A lo largo de la vida, la frecuencia que escuchamos puede reducirse o ampliarse. Por ejemplo, el año pasado, yo no escuchaba nada más allá de 12.000 Hz. Recientemente, me di cuenta de que había una diferencia entre lo que oía por el lado derecho y el lado izquierdo, por lo que decidí hacerme una prueba –hay grabaciones especiales para llevar a cabo este tipo de tests. Descubrí que mi oído derecho percibía sonidos de hasta 17.000 Hz, mientras que el izquierdo sólo llegaba a 13.000 Hz. Antes el límite de ambos era de 12.000 Hz.
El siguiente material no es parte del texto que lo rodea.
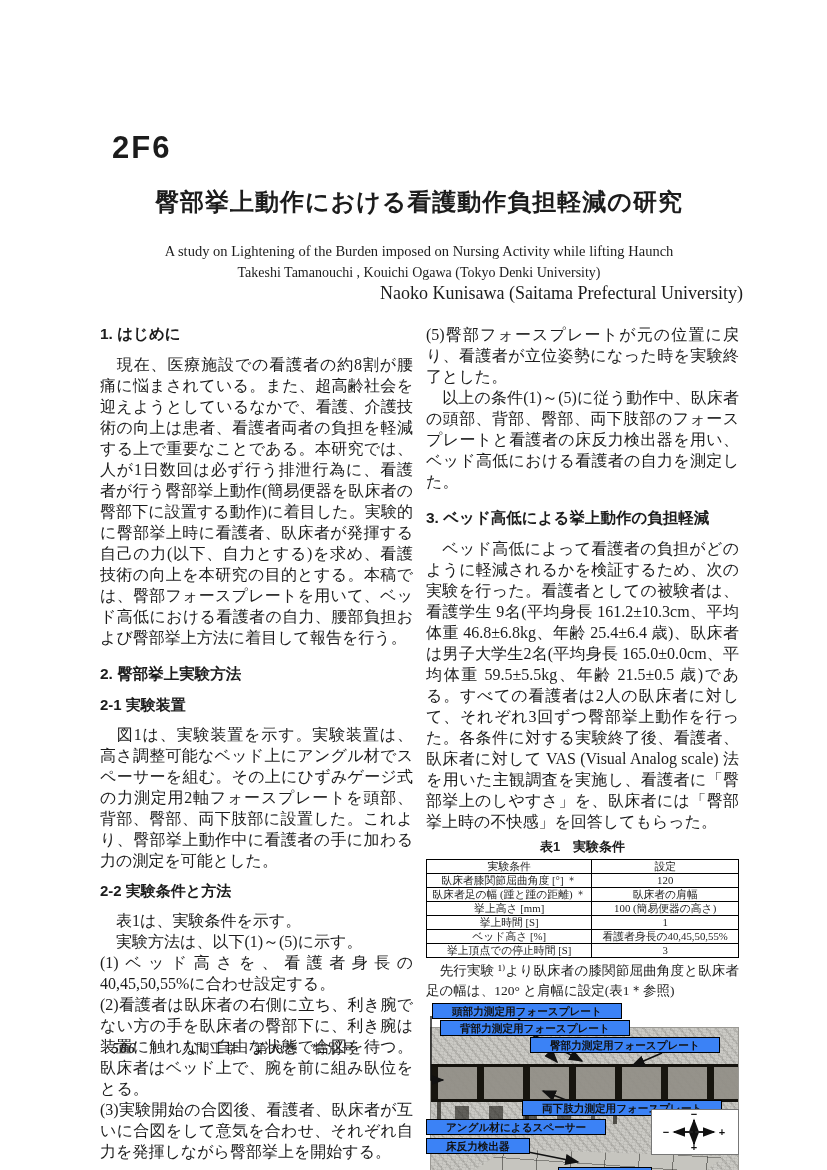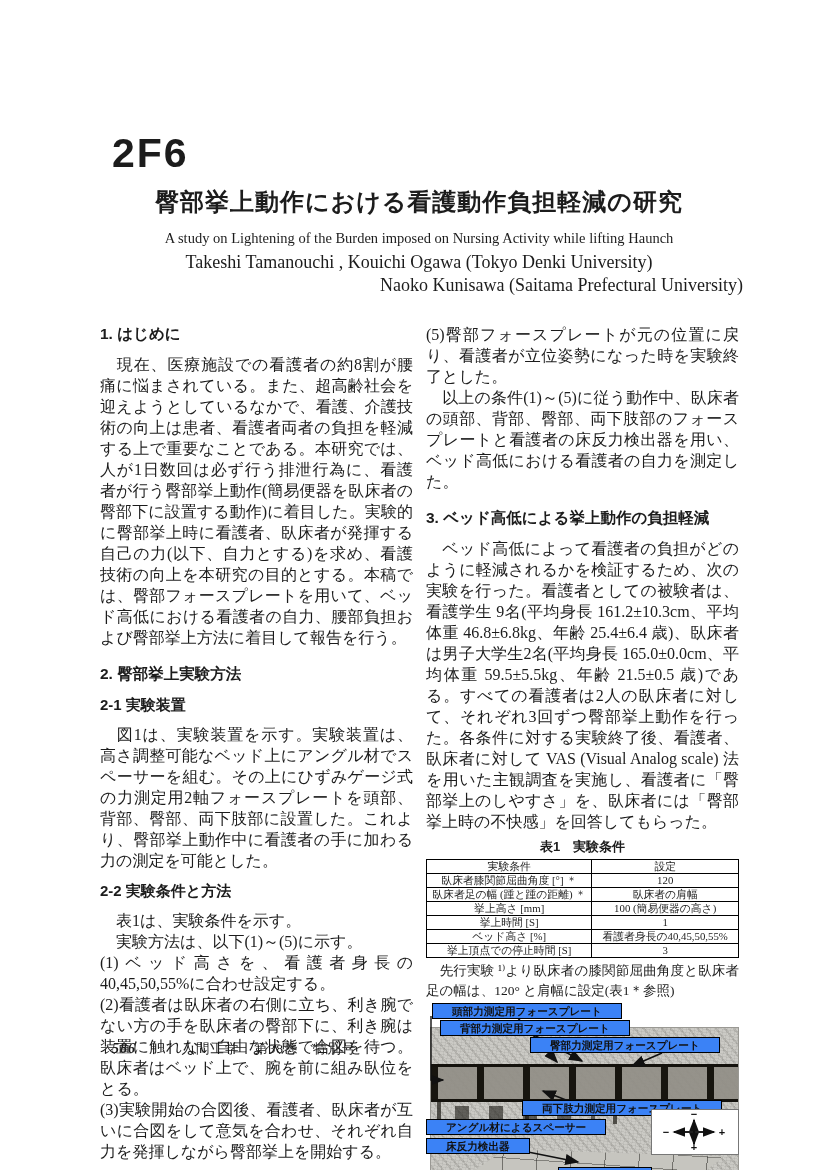--- a/index.html
+++ b/index.html
@@ -12,7 +12,7 @@
   .session-code{
     position:absolute; left:112px; top:130px;
     font-family:"Liberation Sans","DejaVu Sans",sans-serif;
-    font-weight:bold; font-size:41px; letter-spacing:2px;
+    font-weight:bold; font-size:31px; letter-spacing:2px;
   }
   .title-block{ position:absolute; left:95px; top:186px; width:648px; text-align:center; }
   .title-ja{

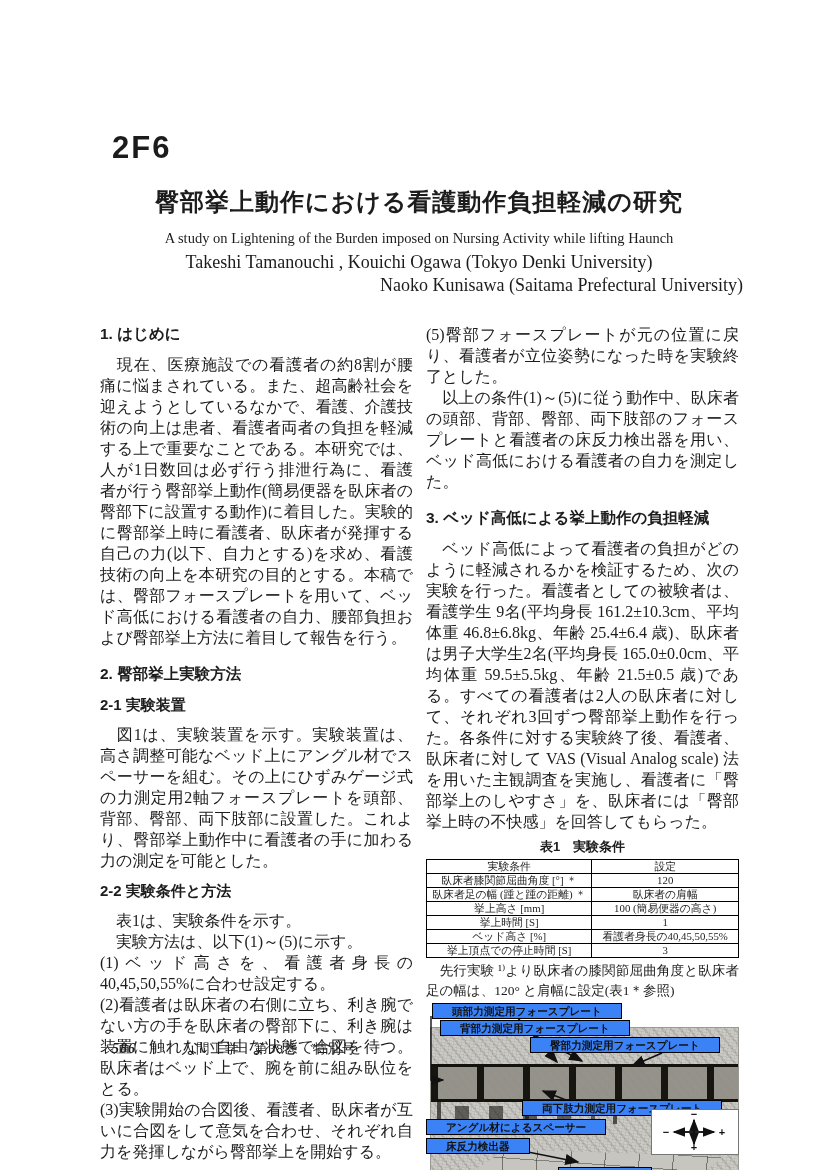--- a/index.html
+++ b/index.html
@@ -20,7 +20,7 @@
     font-weight:bold; font-size:24px; letter-spacing:1px; margin:0;
   }
   .authors-ja{ margin-top:15px; font-size:14.5px; font-weight:bold; letter-spacing:.5px; }
-  .title-en{ margin-top:12px; font-size:14.5px; }
+  .title-en{ margin-top:25px; font-size:14.5px; }
   .authors-en-1{ margin-top:5px; font-size:18px; }
   .authors-en-2{ margin-top:2px; font-size:18px; padding-left:70px;text-align:right; }
 

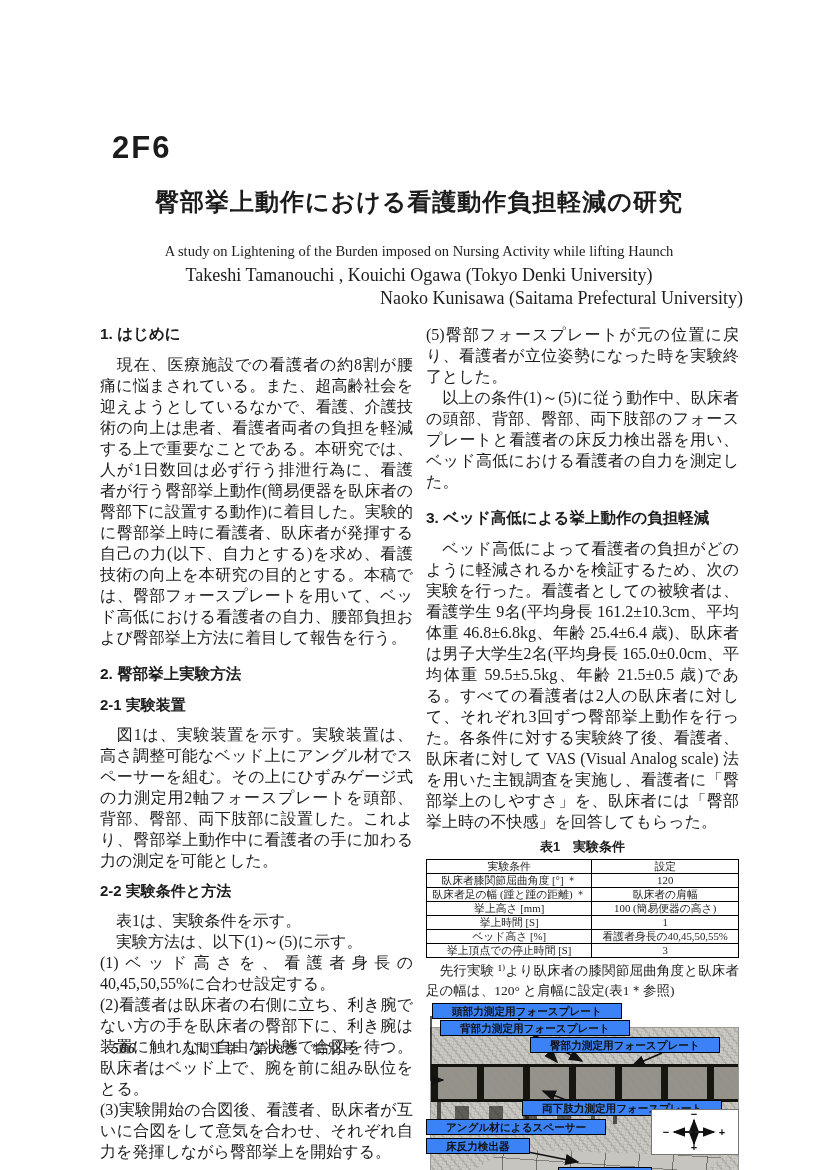--- a/index.html
+++ b/index.html
@@ -21,7 +21,7 @@
   }
   .authors-ja{ margin-top:15px; font-size:14.5px; font-weight:bold; letter-spacing:.5px; }
   .title-en{ margin-top:25px; font-size:14.5px; }
-  .authors-en-1{ margin-top:5px; font-size:18px; }
+  .authors-en-1{ margin-top:5px; font-size:14px; }
   .authors-en-2{ margin-top:2px; font-size:18px; padding-left:70px;text-align:right; }
 
   

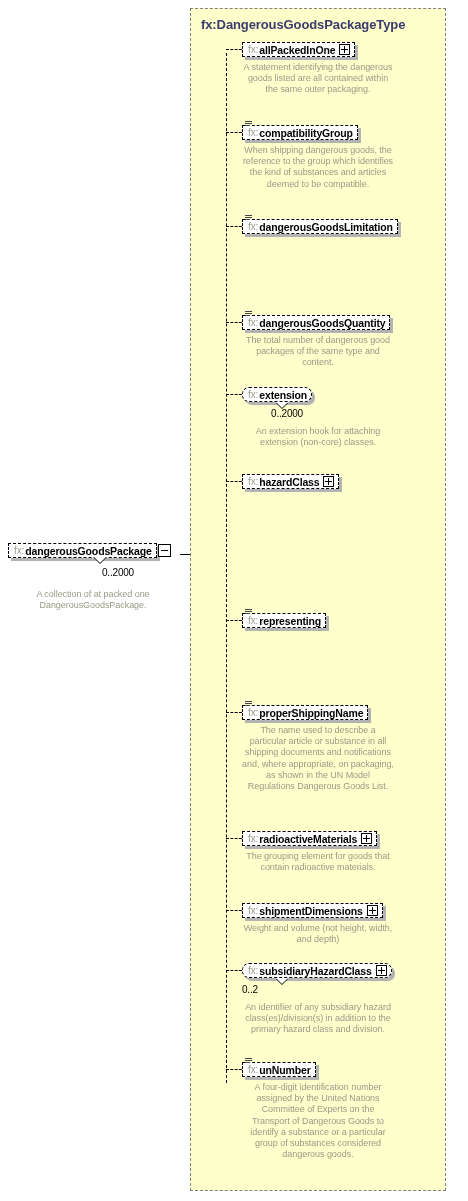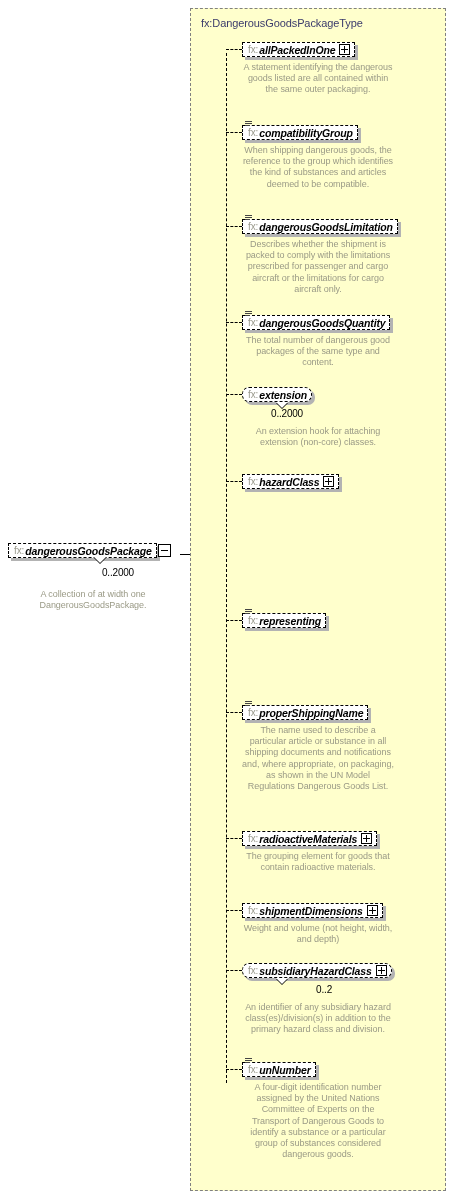--- a/index.html
+++ b/index.html
@@ -134,8 +134,8 @@
     position: absolute;
     left: 10px;
     top: 8px;
-    font-size: 11px;
-    font-weight: normal;
+    font-size: 13px;
+    font-weight: bold;
     color: #3b3b6b;
     letter-spacing: -0.1px;
   }

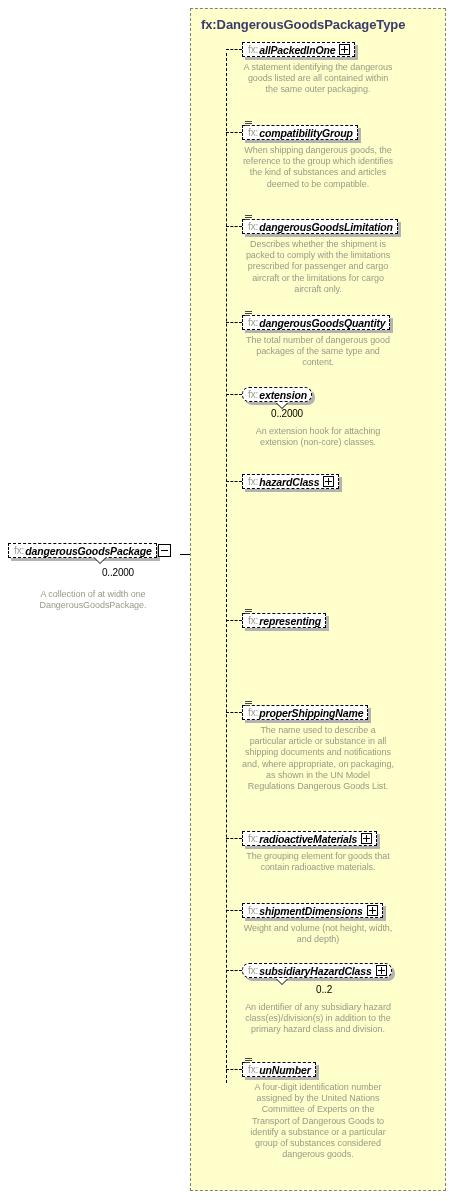--- a/index.html
+++ b/index.html
@@ -50,7 +50,6 @@
     font-size: 10.5px;
     font-weight: bold;
     letter-spacing: -0.15px;
-    font-style: italic;
   }
   
   .plusbox {

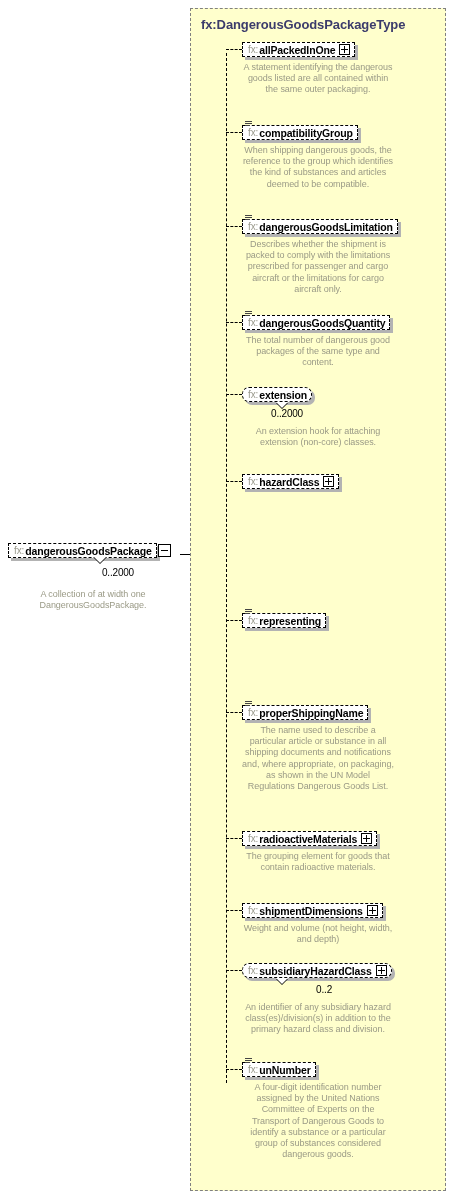--- a/index.html
+++ b/index.html
@@ -290,7 +290,7 @@
             </span>
             <span class="pfx">fx:</span>
             <span class="nm">dangerousGoodsLimitation</span>
-          </div></div><div class="doc">Describes whether the shipment is packed to comply with the limitations prescribed for passenger and cargo aircraft or the limitations for cargo aircraft only.</div></div>
+          </div></div></div>
       <div class="child" style="top: 303px;"><div class="node-shadow-wrap"><div class="elem-box">
             <span class="stmark">
               <i></i>

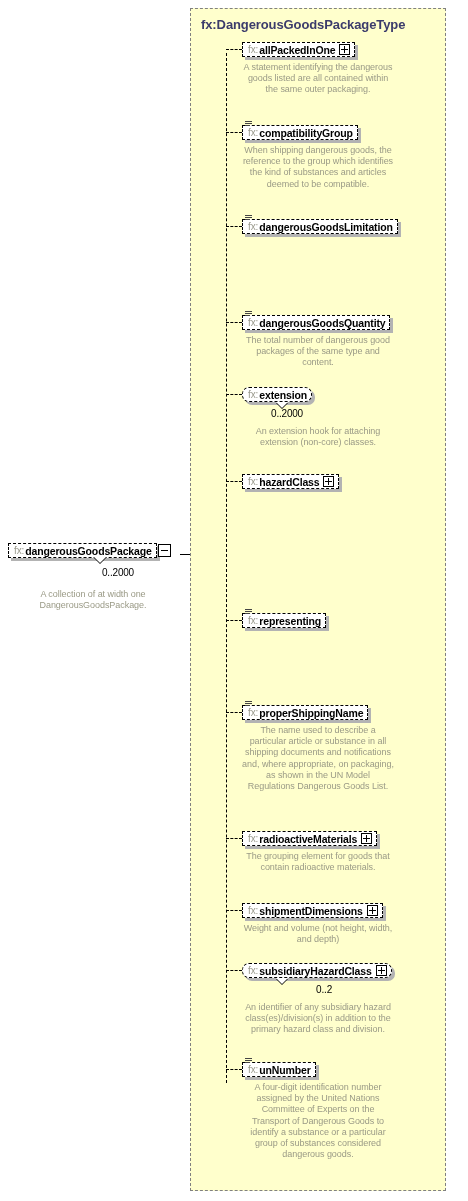--- a/index.html
+++ b/index.html
@@ -244,7 +244,7 @@
   <div style="margin-top:4px; margin-left:94px;">
     <span class="mult">0..2000</span>
   </div>
-  <div class="doc" style="margin-top:9px; width:170px;">A collection of at width one DangerousGoodsPackage.</div>
+  <div class="doc" style="margin-top:9px; width:170px;">A collection of at packed one DangerousGoodsPackage.</div>
 </div>
 
 <div class="wire" style="left:180px; top:554px; width:22px;"></div>

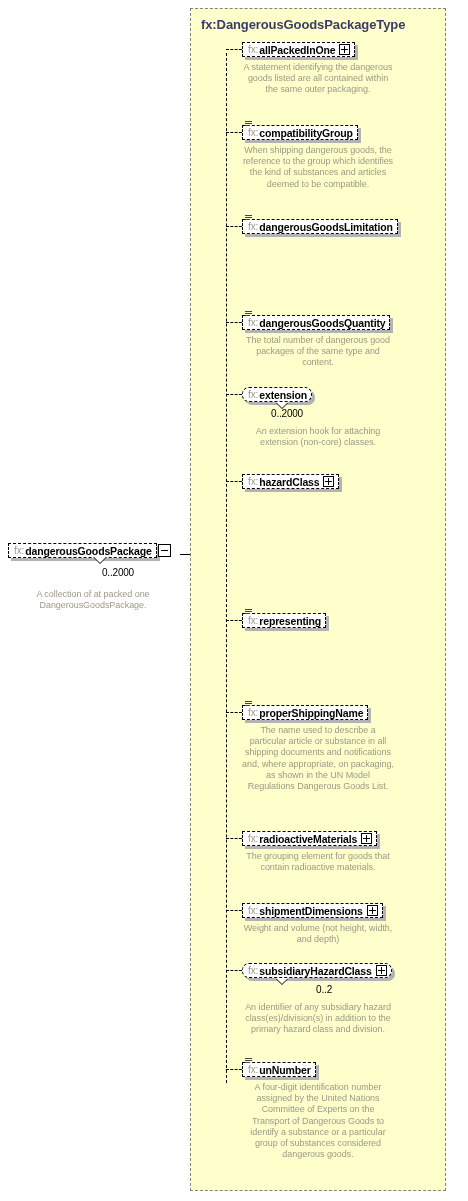--- a/index.html
+++ b/index.html
@@ -341,7 +341,7 @@
             <span class="pfx">fx:</span>
             <span class="nm">subsidiaryHazardClass</span>
             <span class="plusbox"></span>
-          </div><div class="caret"></div></div><div class="multrow" style="text-align: right; width: 90px;"><span class="mult">0..2</span></div><div class="doc">An identifier of any subsidiary hazard class(es)/division(s) in addition to the primary hazard class and division.</div></div>
+          </div><div class="caret"></div></div><div class="multrow" style="text-align: left; width: 90px;"><span class="mult">0..2</span></div><div class="doc">An identifier of any subsidiary hazard class(es)/division(s) in addition to the primary hazard class and division.</div></div>
       <div class="child" style="top: 1050px;"><div class="node-shadow-wrap"><div class="elem-box">
             <span class="stmark">
               <i></i>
Me pregunté como había ocurrido ese desequilibrio, y me acordé de que en diciembre me había golpeado un ojo con la esquina de un armario. Por culpa del golpe, aún veo mejor por un ojo que por otro, aunque afortunadamente he ido mejorando.

Un hombre me explicaba hace poco que él también se había golpeado un ojo, perdiendo la visión de este, pero no fue consciente de ello hasta más tarde. Como veía por el otro ojo, no se dio cuenta del problema hasta que se hizo un chequeo y le dijeron que había perdido completamente la vista de uno de sus ojos.

Cuando se enteró, vino a verme enseguida:

–No le hice yuki al ojo cuando me golpeé. En su caso, ¿ha perdido la vista?

–No –contesté–. Mi vista ha ido mejorando. Lo realmente extraño es que a raíz del golpe también he notado cambios en el oído. Es como si el golpe hubiese tenido el mismo efecto que un baño frío, ha estimulado zonas perezosas y el oído ha cambiado.

El hombre se acercó el reloj a ambos oídos y exclamó:

–¡Es cierto! ¡También he perdido un oído! ¡No me había dado cuenta! No sé si habrá sido por culpa del golpe, pero no oigo por un lado.

–Creo que es porque los ojos y los oídos están conectados.

–Debe ser eso –repuso meneando la cabeza–. Ahora que lo menciona… Recuerdo que una vez nos dijo que cuando los ojos están cansados se debe pellizcar o estirar la parte externa de las orejas.”

Haruchika Noguchi

El volumen del sonido y las variaciones de la sensibilidad

“Un hombre que no había oído la explosión de una bomba cuando cayó al lado de su casa, por estar enfrascado en alguna observación con el microscopio, se quejaba, sin embargo, de que le hubiera molestado toda la noche el zumbido de un mosquito que rondaba su mosquitera. No se trata, por tanto, del volumen del sonido, sino de las variaciones de la sensibilidad y la mayor o menor concentración de la atención sobre las vibraciones transmitidas por el aire. (…) Los estímulos externos inducen reacciones en el cuerpo que varían en correlación con el estado de la sensibilidad interna. Un mayor o menor impacto externo no coincide forzosamente con una reacción de igual intensidad”.

Haruchika Noguchi

How you live changes your brain (the perfect pitch)

“I was fascinated by a story in a newspaper a few years ago about the search for perfect pitch. A group of scientists decided that they were going to find out why certain people have perfect pitch. You know certain people hear a note precisely and are able to replicate it at exactly the right pitch. Some people have relevant pitch; perfect pitch is rare even among musicians. The scientists discovered – I don’t know how – that among people with perfect pitch the brain was different. Certain lobes of the brain had undergone some change or deformation that was always present with those who had perfect pitch. This was interesting enough in itself. But then they discovered something even more fascinating. If you took a bunch of kids and taught them to play the violin at the age of 4 or 5 after a couple of years some of them developed perfect pitch, and in all of those cases their brain structure had changed. Well what could that mean for the rest of us? We tend to believe that the mind affects the body and the body affects the mind, although we do not generally believe that everything we do affects the brain. I am convinced that if someone was to yell at me from across the street my brain could be affected and my life might changed. That is why your mother always said, ‘Don’t hang out with those bad kids.’ Mama was right. Thought changes our life and our behaviour.”